BEGIN DATA TO PROCESS

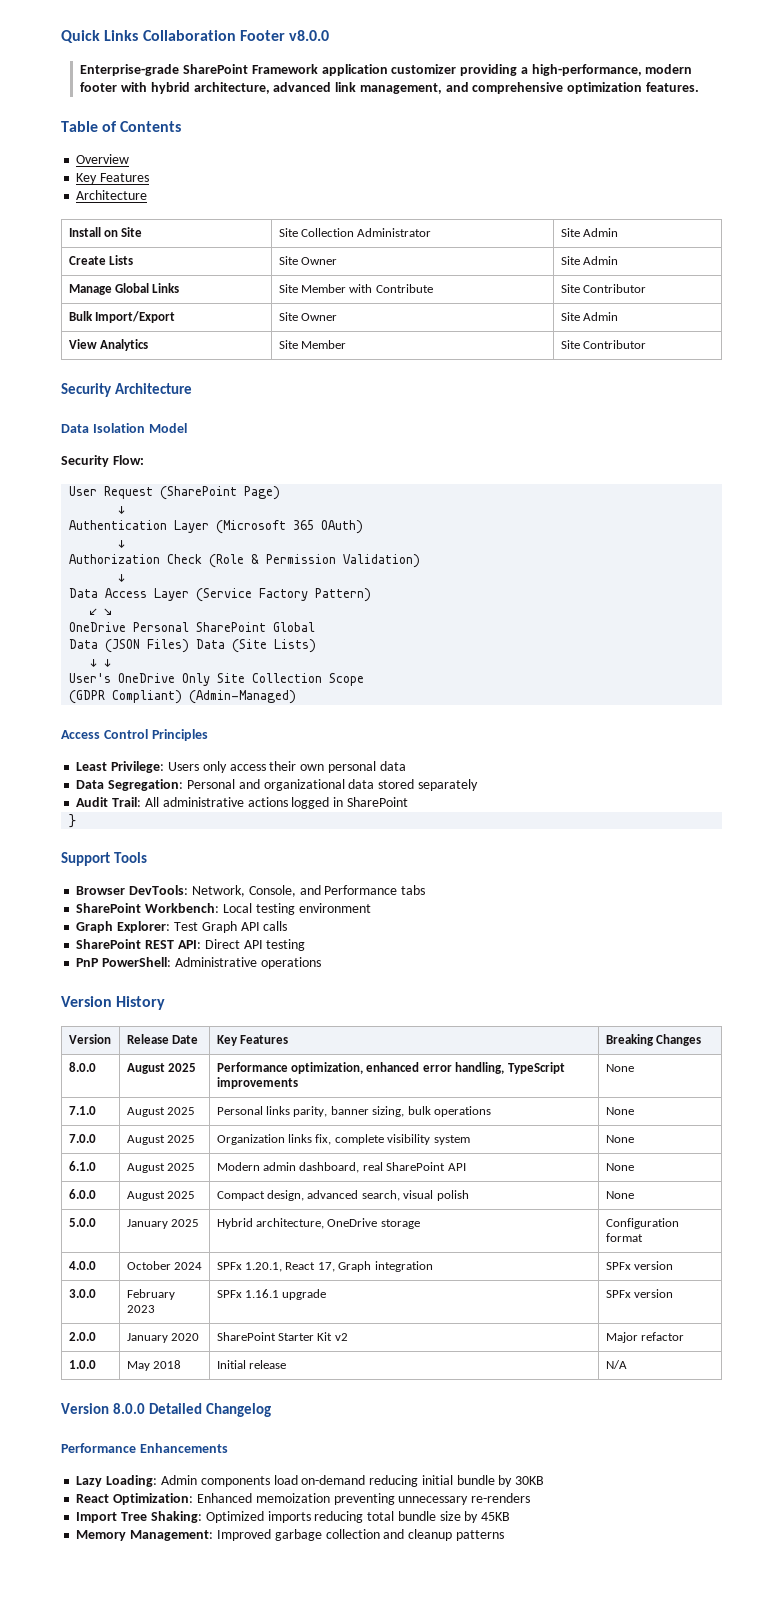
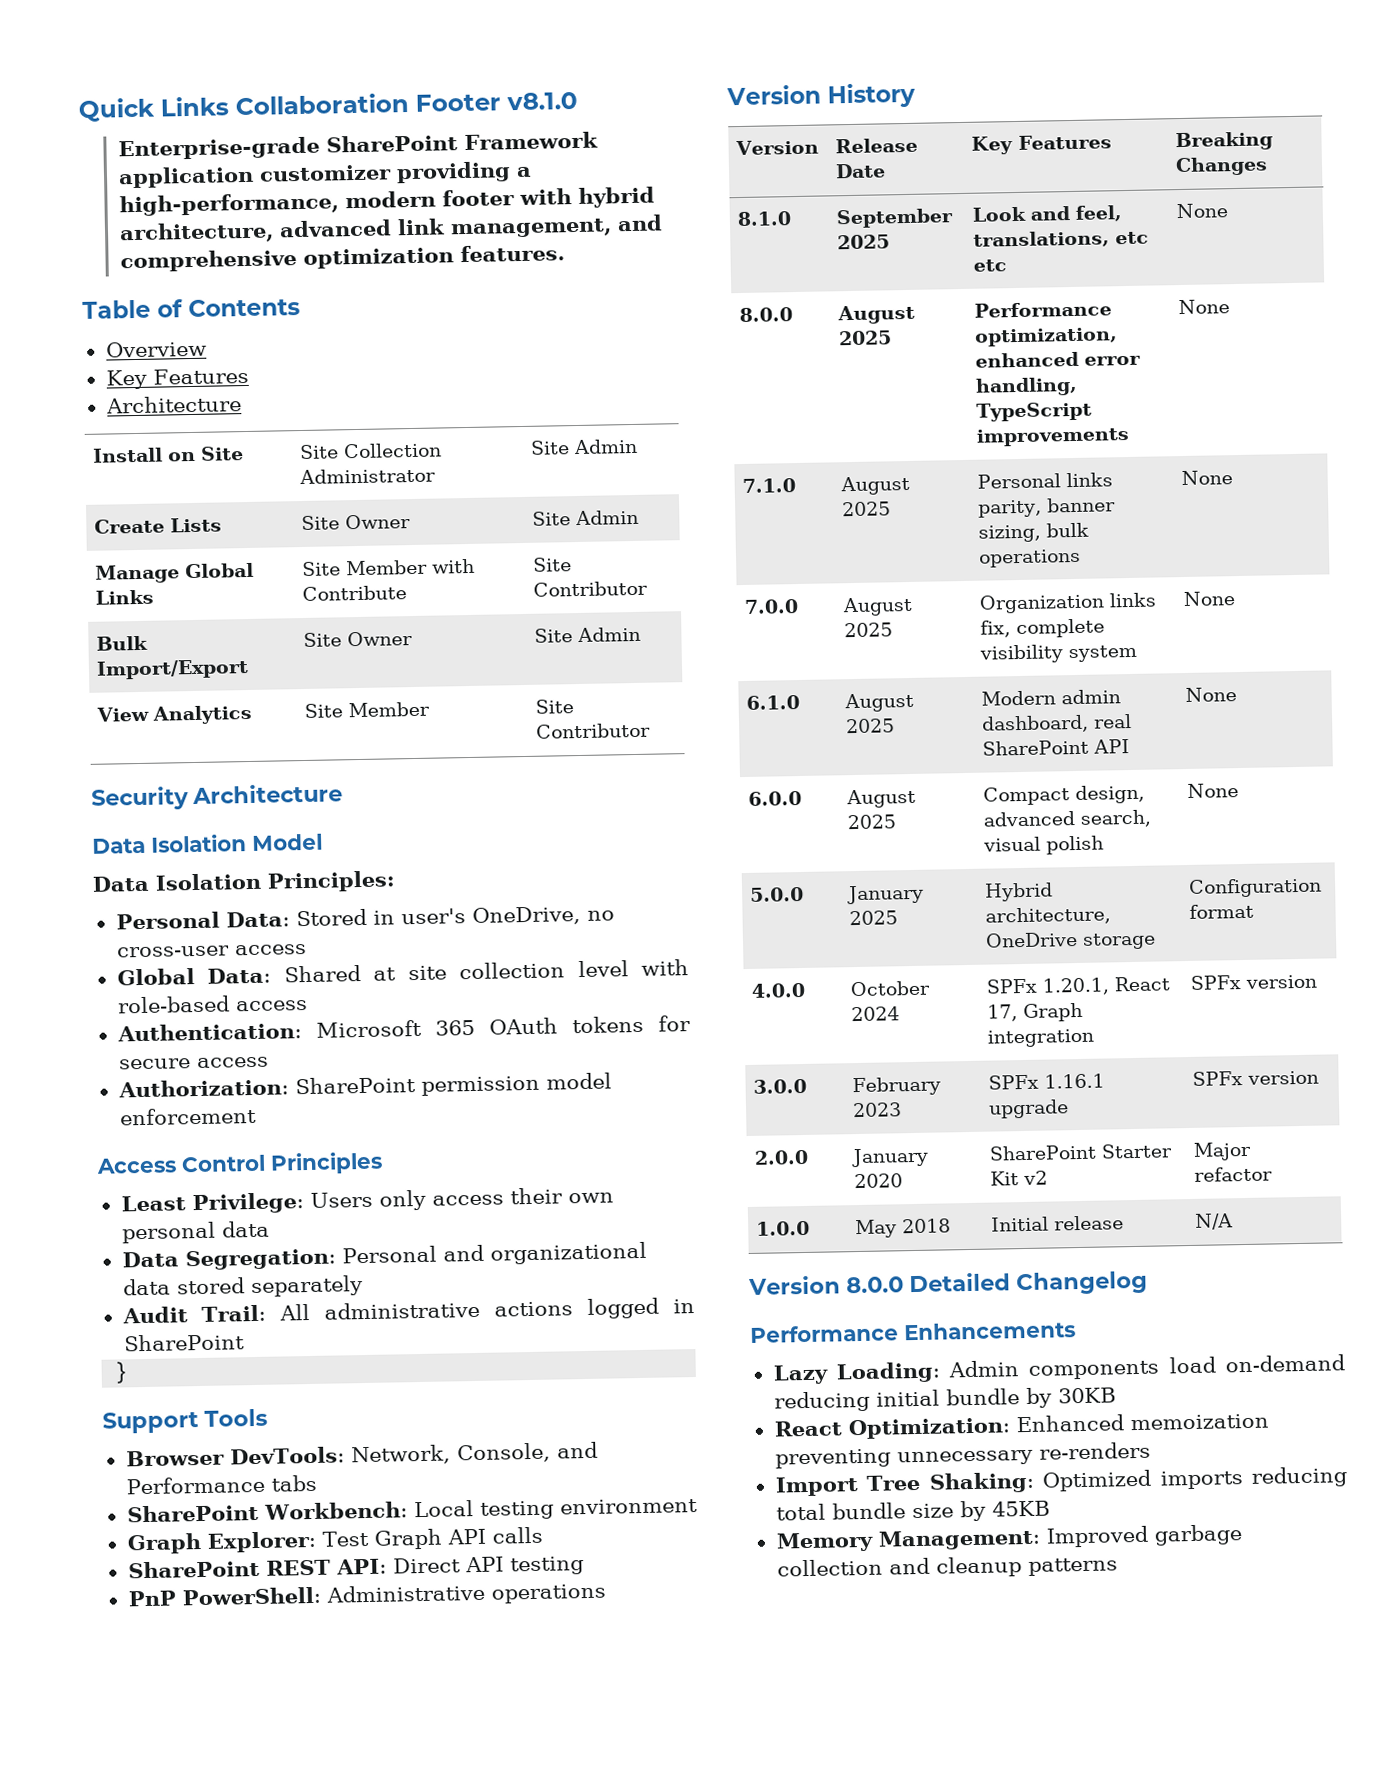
- Quick Links Collaboration Footer v8.0.0
+ Quick Links Collaboration Footer v8.1.0
- Security Flow:
- User Request (SharePoint Page)
- ↓
- Authentication Layer (Microsoft 365 OAuth)
- ↓
- Authorization Check (Role & Permission Validation)
- ↓
- Data Access Layer (Service Factory Pattern)
- ↙ ↘
- OneDrive Personal SharePoint Global
- Data (JSON Files) Data (Site Lists)
- ↓ ↓
- User's OneDrive Only Site Collection Scope
- (GDPR Compliant) (Admin-Managed)
+ Data Isolation Principles:
+ Personal Data: Stored in user's OneDrive, no cross-user access
+ Global Data: Shared at site collection level with role-based access
+ Authentication: Microsoft 365 OAuth tokens for secure access
+ Authorization: SharePoint permission model enforcement
+ 8.1.0 | September 2025 | Look and feel, translations, etc etc | None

END DATA TO PROCESS

WORK ITEM -
Apart from its pictures, the data is to be repeated exactly.

THE COMPLETED TASK -
- Quick Links Collaboration Footer v8.0.0
+ Quick Links Collaboration Footer v8.1.0
- Security Flow:
- User Request (SharePoint Page)
- ↓
- Authentication Layer (Microsoft 365 OAuth)
- ↓
- Authorization Check (Role & Permission Validation)
- ↓
- Data Access Layer (Service Factory Pattern)
- ↙ ↘
- OneDrive Personal SharePoint Global
- Data (JSON Files) Data (Site Lists)
- ↓ ↓
- User's OneDrive Only Site Collection Scope
- (GDPR Compliant) (Admin-Managed)
+ Data Isolation Principles:
+ Personal Data: Stored in user's OneDrive, no cross-user access
+ Global Data: Shared at site collection level with role-based access
+ Authentication: Microsoft 365 OAuth tokens for secure access
+ Authorization: SharePoint permission model enforcement
+ 8.1.0 | September 2025 | Look and feel, translations, etc etc | None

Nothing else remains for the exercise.